As part of Project Gigabit, the UK government has announced a trial of Starlink satellite broadband in the Lake District as part of more comprehensive plans to connect highly remote areas.
Starlink, operated by billionaire Elon Musk’s SpaceX company, uses a constellation of low-orbit satellites around the earth (launched by SpaceX rockets) to provide broadband internet. Starlink offers satellite Internet access coverage to most of the planet and is particularly useful for areas where connectivity is unreliable or completely unavailable. Starlink says that users of its satellite broadband can expect download speeds between 100 Mb/s and 200 Mb/s and latency as low as 20ms in most locations.
Starlink customers are sent a kit which includes the Wi-Fi router, cables and base that enables them to connect to their satellite broadband. Being a satellite connection, users need to have a clear view of the sky to join, and they need to download the Starlink App to determine their best install location.
As part of the UK government’s £5 billion Project Gigabit, launched in March 2021, the project to bring next-generation gigabit broadband to more than one million hard-to-reach homes and businesses, the £100 million trial in Cumbria aims to connect the first 60,000 customers currently in “notspots”. The trial involves a test of 3,000 low-Earth orbit satellites to help bring high-speed satellite broadband to what the government describes as “very remote places”. These are the less than one per cent of sites in the UK where it may be too expensive to build a gigabit-capable broadband network, even with a substantial public subsidy. It has been reported that Elon Musk’s Starlink satellite broadband will be part of this trial.
Although the trial will test which satellites can deliver high-speed connections to more than a dozen “very hard to reach” locations, some particular areas have been explicitly named by the UK government. The government says that as part of the trial, a 12th-century abbey in the North Yorkshire Moors National Park, a scout camping site in Snowdonia, a Lake District Mountain rescue base and other remote premises will be the first to have the equipment installed, which allows them to link up to orbiting satellites.
The government says that this satellite broadband will not only mean that “very remote places” can get a broadband link but that the (satellite) broadband is also “up to ten times faster than is currently available to them.”
Digital Secretary Michelle Donelan said of satellite broadband: “High-speed broadband beamed to earth from space could be the answer to the connectivity issues suffered by people in premises stuck in the digital slow lane.”
Broadband and Wi-Fi are now essential business services, and organisations would welcome any improvement in broadband speeds in the UK as soon as possible.
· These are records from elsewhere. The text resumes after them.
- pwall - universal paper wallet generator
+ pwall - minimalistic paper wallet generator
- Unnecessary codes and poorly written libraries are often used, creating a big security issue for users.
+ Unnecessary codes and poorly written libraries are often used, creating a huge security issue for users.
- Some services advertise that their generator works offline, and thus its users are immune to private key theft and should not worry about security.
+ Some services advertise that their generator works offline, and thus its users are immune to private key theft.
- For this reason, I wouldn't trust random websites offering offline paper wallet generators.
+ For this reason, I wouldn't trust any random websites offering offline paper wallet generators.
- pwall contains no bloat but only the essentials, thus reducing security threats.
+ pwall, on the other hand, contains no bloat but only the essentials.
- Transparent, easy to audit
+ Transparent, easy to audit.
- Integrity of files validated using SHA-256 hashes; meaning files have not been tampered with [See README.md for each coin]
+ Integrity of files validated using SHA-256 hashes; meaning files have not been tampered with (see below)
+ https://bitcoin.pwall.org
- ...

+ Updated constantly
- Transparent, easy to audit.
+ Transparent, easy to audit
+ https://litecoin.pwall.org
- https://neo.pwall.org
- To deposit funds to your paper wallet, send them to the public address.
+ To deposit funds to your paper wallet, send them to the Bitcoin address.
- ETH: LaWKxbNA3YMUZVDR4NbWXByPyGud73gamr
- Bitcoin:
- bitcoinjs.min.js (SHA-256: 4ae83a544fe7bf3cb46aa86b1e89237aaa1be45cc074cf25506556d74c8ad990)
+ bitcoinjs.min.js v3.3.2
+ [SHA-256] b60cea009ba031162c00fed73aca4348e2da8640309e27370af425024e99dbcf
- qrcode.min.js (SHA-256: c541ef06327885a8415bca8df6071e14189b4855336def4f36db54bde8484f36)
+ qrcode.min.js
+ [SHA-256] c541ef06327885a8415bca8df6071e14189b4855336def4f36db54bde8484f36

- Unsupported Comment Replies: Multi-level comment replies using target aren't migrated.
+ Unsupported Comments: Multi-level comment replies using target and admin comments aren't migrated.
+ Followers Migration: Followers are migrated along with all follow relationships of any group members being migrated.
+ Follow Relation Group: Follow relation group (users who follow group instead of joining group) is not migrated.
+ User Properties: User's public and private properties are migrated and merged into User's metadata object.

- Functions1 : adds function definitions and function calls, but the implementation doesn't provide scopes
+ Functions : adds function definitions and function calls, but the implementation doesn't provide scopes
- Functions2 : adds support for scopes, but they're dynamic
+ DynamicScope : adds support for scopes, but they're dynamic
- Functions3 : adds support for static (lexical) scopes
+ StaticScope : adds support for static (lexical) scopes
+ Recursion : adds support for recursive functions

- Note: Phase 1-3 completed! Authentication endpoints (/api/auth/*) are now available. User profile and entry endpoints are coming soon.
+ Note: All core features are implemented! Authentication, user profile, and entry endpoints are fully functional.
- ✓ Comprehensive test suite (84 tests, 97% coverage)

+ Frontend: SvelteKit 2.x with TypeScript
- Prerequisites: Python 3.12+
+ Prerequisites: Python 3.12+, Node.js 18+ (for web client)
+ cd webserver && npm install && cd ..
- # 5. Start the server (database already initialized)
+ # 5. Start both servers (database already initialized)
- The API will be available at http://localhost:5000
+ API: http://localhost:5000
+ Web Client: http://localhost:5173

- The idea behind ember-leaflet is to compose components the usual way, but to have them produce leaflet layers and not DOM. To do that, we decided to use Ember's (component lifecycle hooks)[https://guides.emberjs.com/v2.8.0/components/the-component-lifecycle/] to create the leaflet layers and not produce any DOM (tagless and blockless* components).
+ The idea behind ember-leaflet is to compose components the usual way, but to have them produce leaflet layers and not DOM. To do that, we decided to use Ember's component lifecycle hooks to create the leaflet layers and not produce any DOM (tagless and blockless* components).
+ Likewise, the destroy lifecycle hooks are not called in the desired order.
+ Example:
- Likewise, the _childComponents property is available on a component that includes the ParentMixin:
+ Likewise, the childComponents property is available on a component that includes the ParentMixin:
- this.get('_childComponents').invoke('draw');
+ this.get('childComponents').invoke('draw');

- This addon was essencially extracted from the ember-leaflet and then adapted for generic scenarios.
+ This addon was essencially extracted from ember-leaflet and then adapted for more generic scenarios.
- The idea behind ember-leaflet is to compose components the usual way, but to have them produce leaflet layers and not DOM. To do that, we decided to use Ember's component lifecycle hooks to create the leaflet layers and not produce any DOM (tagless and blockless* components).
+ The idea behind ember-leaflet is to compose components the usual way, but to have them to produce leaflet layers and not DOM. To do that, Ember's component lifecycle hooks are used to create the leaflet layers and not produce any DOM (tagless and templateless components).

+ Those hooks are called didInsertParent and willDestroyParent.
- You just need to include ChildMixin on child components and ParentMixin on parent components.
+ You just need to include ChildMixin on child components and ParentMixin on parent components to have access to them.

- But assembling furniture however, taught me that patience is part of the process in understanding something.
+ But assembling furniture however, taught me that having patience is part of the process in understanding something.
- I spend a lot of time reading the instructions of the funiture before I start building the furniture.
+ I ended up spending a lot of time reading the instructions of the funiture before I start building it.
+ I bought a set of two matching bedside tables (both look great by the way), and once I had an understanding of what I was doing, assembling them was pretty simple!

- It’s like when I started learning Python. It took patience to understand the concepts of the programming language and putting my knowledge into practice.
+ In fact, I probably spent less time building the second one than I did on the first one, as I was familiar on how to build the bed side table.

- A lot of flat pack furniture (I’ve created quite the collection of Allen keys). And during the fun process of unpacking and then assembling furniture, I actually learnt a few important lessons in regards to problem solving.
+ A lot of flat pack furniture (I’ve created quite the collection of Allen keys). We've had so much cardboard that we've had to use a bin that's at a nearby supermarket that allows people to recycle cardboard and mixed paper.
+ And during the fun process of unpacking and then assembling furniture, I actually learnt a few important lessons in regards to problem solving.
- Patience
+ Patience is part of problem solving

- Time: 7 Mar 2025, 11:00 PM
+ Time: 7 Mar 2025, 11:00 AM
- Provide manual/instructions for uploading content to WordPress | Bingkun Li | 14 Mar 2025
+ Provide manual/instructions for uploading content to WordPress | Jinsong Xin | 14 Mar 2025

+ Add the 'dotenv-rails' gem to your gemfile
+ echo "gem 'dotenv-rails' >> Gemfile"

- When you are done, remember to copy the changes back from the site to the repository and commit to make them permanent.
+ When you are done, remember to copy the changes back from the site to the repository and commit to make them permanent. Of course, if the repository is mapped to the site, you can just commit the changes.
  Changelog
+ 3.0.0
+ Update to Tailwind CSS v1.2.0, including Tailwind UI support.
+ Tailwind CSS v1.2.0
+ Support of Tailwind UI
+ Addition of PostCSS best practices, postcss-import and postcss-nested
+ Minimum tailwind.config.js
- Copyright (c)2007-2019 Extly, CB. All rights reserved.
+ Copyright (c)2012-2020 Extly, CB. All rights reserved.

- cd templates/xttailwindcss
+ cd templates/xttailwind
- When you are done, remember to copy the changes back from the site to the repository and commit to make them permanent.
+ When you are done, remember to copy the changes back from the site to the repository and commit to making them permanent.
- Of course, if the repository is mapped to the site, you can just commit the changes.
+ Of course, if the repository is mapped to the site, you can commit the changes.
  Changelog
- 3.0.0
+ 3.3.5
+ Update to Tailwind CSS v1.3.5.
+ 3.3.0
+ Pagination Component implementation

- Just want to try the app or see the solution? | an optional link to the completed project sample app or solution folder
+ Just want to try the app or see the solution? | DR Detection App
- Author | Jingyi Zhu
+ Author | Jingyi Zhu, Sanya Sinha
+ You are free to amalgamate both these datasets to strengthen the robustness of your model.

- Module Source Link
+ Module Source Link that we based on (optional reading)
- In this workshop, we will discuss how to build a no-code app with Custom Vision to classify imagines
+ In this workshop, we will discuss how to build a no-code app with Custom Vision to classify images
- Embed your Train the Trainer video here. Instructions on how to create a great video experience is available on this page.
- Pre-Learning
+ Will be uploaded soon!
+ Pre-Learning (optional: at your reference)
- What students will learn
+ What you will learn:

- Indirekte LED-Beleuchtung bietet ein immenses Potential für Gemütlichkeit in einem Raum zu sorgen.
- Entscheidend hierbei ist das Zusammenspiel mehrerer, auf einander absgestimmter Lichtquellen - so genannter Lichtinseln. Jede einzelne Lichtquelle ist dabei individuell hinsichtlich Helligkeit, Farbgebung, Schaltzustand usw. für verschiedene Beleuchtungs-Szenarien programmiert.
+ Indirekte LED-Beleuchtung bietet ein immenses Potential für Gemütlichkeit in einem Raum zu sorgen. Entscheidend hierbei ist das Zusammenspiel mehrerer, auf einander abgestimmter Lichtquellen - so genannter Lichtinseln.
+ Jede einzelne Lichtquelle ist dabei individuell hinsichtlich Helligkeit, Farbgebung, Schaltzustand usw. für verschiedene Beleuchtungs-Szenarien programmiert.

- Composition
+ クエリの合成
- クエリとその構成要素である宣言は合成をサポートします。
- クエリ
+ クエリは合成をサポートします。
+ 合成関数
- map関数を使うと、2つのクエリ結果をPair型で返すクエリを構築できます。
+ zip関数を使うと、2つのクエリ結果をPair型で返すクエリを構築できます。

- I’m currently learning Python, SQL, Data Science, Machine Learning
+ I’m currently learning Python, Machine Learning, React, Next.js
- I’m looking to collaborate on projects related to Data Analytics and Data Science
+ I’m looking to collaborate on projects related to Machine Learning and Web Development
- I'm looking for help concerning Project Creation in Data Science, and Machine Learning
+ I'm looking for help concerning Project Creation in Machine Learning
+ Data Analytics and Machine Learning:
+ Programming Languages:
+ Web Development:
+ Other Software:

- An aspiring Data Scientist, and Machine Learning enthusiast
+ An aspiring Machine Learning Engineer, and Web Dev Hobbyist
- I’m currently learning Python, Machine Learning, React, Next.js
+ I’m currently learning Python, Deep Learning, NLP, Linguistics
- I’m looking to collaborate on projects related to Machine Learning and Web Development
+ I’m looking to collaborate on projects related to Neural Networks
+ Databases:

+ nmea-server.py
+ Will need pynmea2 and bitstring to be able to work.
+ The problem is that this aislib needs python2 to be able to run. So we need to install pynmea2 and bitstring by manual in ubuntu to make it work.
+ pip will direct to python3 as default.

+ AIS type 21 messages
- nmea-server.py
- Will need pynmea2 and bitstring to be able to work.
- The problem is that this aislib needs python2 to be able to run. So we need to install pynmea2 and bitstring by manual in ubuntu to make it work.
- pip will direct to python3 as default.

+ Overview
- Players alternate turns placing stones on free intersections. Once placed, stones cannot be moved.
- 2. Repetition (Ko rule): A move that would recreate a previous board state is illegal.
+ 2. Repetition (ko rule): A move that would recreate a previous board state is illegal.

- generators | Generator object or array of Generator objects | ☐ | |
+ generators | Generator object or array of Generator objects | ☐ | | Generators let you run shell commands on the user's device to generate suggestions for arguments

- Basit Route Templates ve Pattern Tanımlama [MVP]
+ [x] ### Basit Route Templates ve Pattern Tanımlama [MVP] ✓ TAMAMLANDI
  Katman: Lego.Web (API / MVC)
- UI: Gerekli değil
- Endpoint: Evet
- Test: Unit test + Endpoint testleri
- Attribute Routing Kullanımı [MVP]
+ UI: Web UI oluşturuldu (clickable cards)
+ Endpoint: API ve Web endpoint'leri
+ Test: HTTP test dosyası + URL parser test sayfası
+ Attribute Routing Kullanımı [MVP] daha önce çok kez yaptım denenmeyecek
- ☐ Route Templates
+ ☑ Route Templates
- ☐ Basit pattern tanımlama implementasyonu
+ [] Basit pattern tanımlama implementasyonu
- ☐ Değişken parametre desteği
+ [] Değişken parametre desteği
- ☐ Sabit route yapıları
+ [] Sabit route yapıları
It would help UK companies to become more competitive and boost the economy.
It has long been known, however, that there are many ‘not spots’ and rural and remote areas in the UK that are at a disadvantage because the ground-based infrastructure isn’t there and which may prove difficult, costly, and time-consuming to install broadband by cable/fibre. It would seem to make sense. Therefore, that satellite broadband (provided there’s a clear view of the sky for users) could be one way that very remote places could be quickly linked up to a connection that may be faster than many users in cities and towns enjoy. The project in Cumbria is part of a broader trial to test the reliability of satellite technology to bring high-speed connections to the most hard-to-reach parts of the UK, so it remains to be seen how it performs and what the costs and other challenges are as to whether it is rolled-out on a larger scale to other areas of the UK.